B.1. A news article shows a bar chart of crime rates in five cities. The y-axis starts at 850 incidents per 100,000 people. The city with the lowest rate (870) has a bar that's barely visible, while the city with the highest rate (920) has a tall bar. Identify the misleading technique and explain how you would fix it.

B.2. A company's annual report includes the following graph: a line chart showing revenue from 2020 to 2024. Revenue was $50M in 2020, dipped to $35M in 2021 (during the pandemic), then recovered to $48M in 2022, $52M in 2023, and $55M in 2024. The graph starts at 2021.

(a) What misleading technique is being used?

(b) What impression does the cherry-picked time window create?

(c) How would you present this data honestly?

B.3. A presentation slide shows a dual-axis chart. The left axis shows temperature (in Fahrenheit) and the right axis shows ice cream sales (in dollars). Both lines appear to track each other perfectly. The presenter says, "As you can see, temperature directly drives ice cream sales."

Identify two problems with this presentation.

B.4. A political infographic shows two circles representing military spending: Country A ($500 billion) is shown as a circle with radius 2 inches, and Country B ($250 billion) is shown as a circle with radius 1 inch.

(a) What's the visual ratio of the two circles' areas?

(b) What's the actual spending ratio?

(c) Why is this misleading? How would you fix it?

B.5. For each of the following, identify which misleading technique(s) is being used:

(a) A pie chart with 15 slices, three of which are labeled "Other."

(b) A bar chart comparing unemployment rates: 4.2% for Party A's term and 4.5% for Party B's term. The y-axis runs from 4.0% to 4.6%.

(c) An area chart showing company revenue where each year is represented by a progressively larger image of a dollar sign.
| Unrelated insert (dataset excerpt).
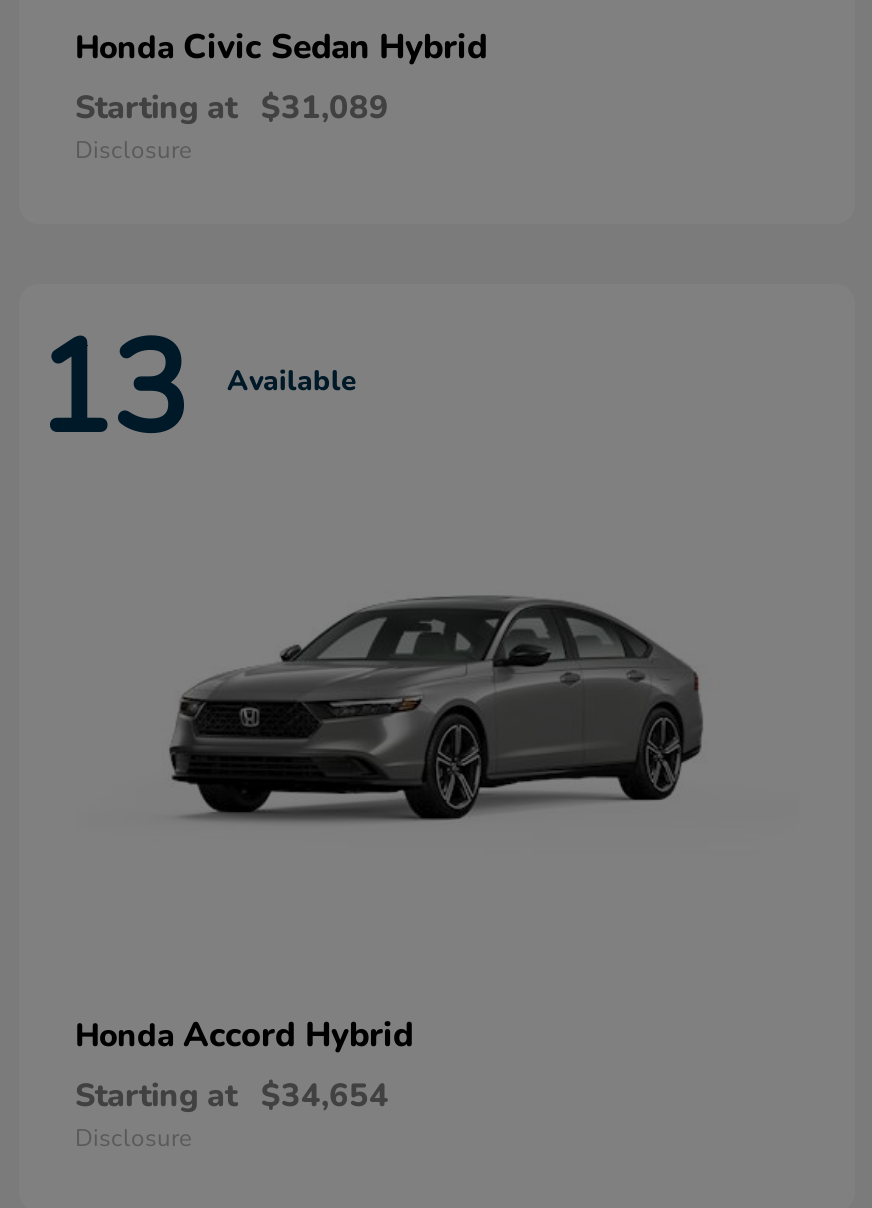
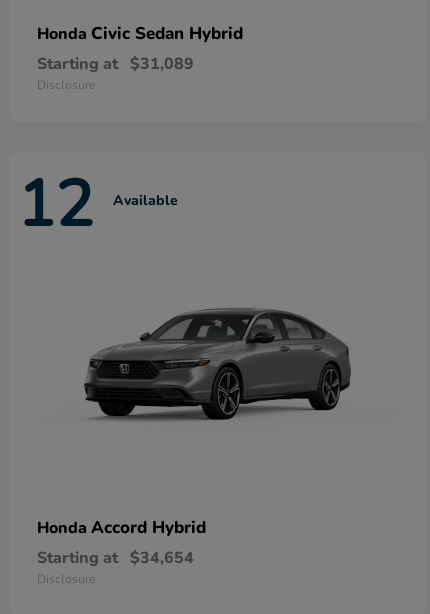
- 13 Available
+ 12 Available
(d) A line chart titled "Crime at an All-Time Low" showing data from January to March of a single year.

Part C: Chart Revision ⭐⭐

C.1. You receive a chart with the following problems: 3D bar chart, rainbow colors for 8 categories, heavy gridlines, a large legend box covering part of the data, a dark blue background, no axis labels, and the title "Data." Rewrite the design specification for this chart, applying Tufte's principles. List each change you would make and why.
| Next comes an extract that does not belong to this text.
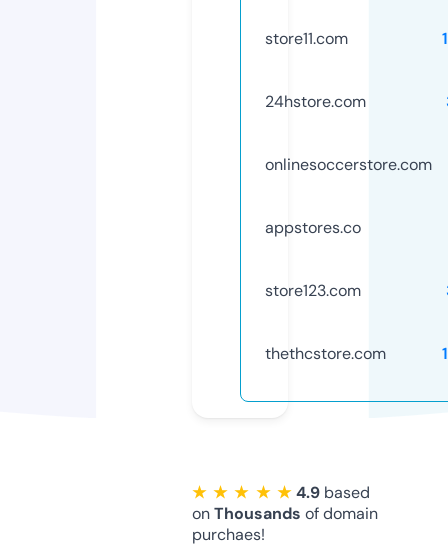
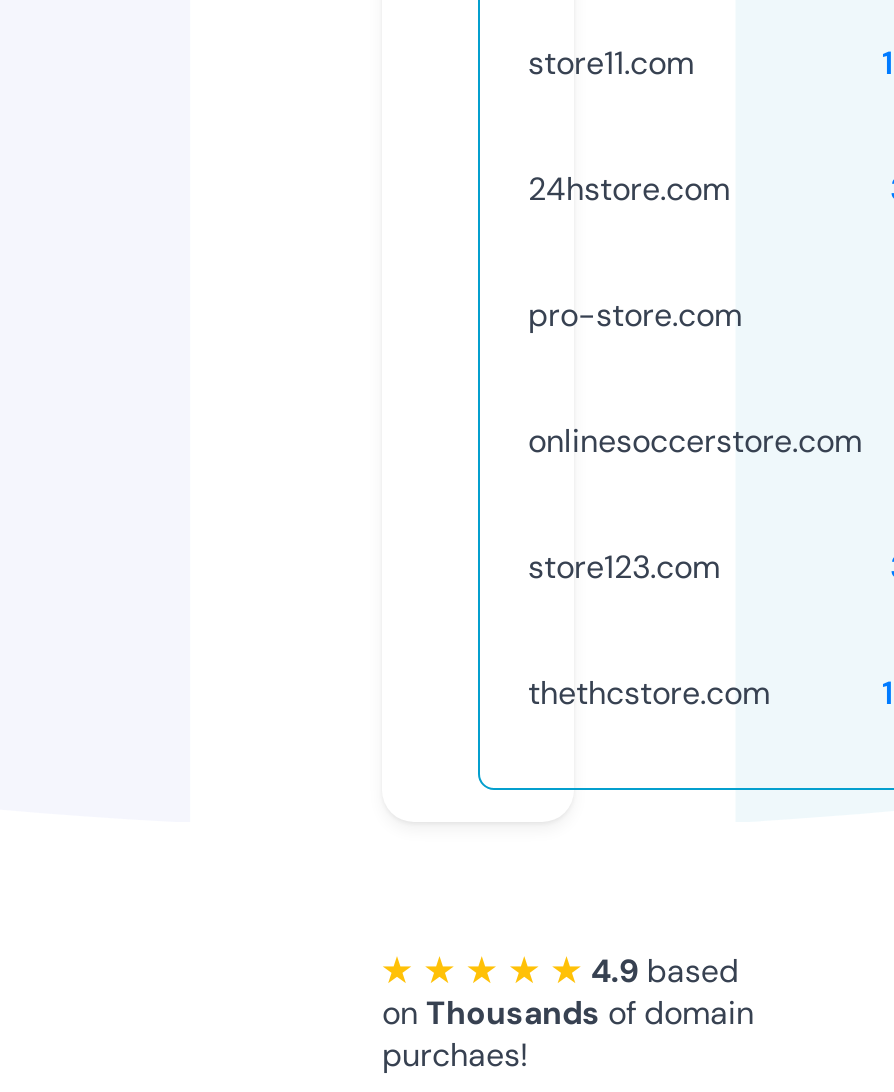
+ pro-store.com

moved down: onlinesoccerstore.com

- appstores.co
C.2. A colleague creates a scatterplot of test scores (y-axis) vs. study hours (x-axis). The points are gray, the regression line is thin and gray, there are no labels on either axis, no title, and no indication of sample size or $R^2$. The chart is technically correct but unhelpful. List at least five improvements you would make, explaining how each serves the viewer.

C.3. You have data on customer satisfaction (1-5 scale) for four products. Sketch or describe two different visualizations:

(a) One designed to make the differences between products look as large as possible (use misleading techniques on purpose).

(b) One designed to show the data honestly and clearly.

Explain what you changed between the two versions.

C.4. Redesign the following chart description to follow the principles from this chapter:

Original: A 3D pie chart showing market share for five competitors. The largest slice (32%) is "exploded" out from the rest. Colors are red, green, blue, yellow, and purple. No data labels — percentages are shown only in the legend.

Write a complete redesign specification, including: chart type, color palette, labeling strategy, title, and any annotations.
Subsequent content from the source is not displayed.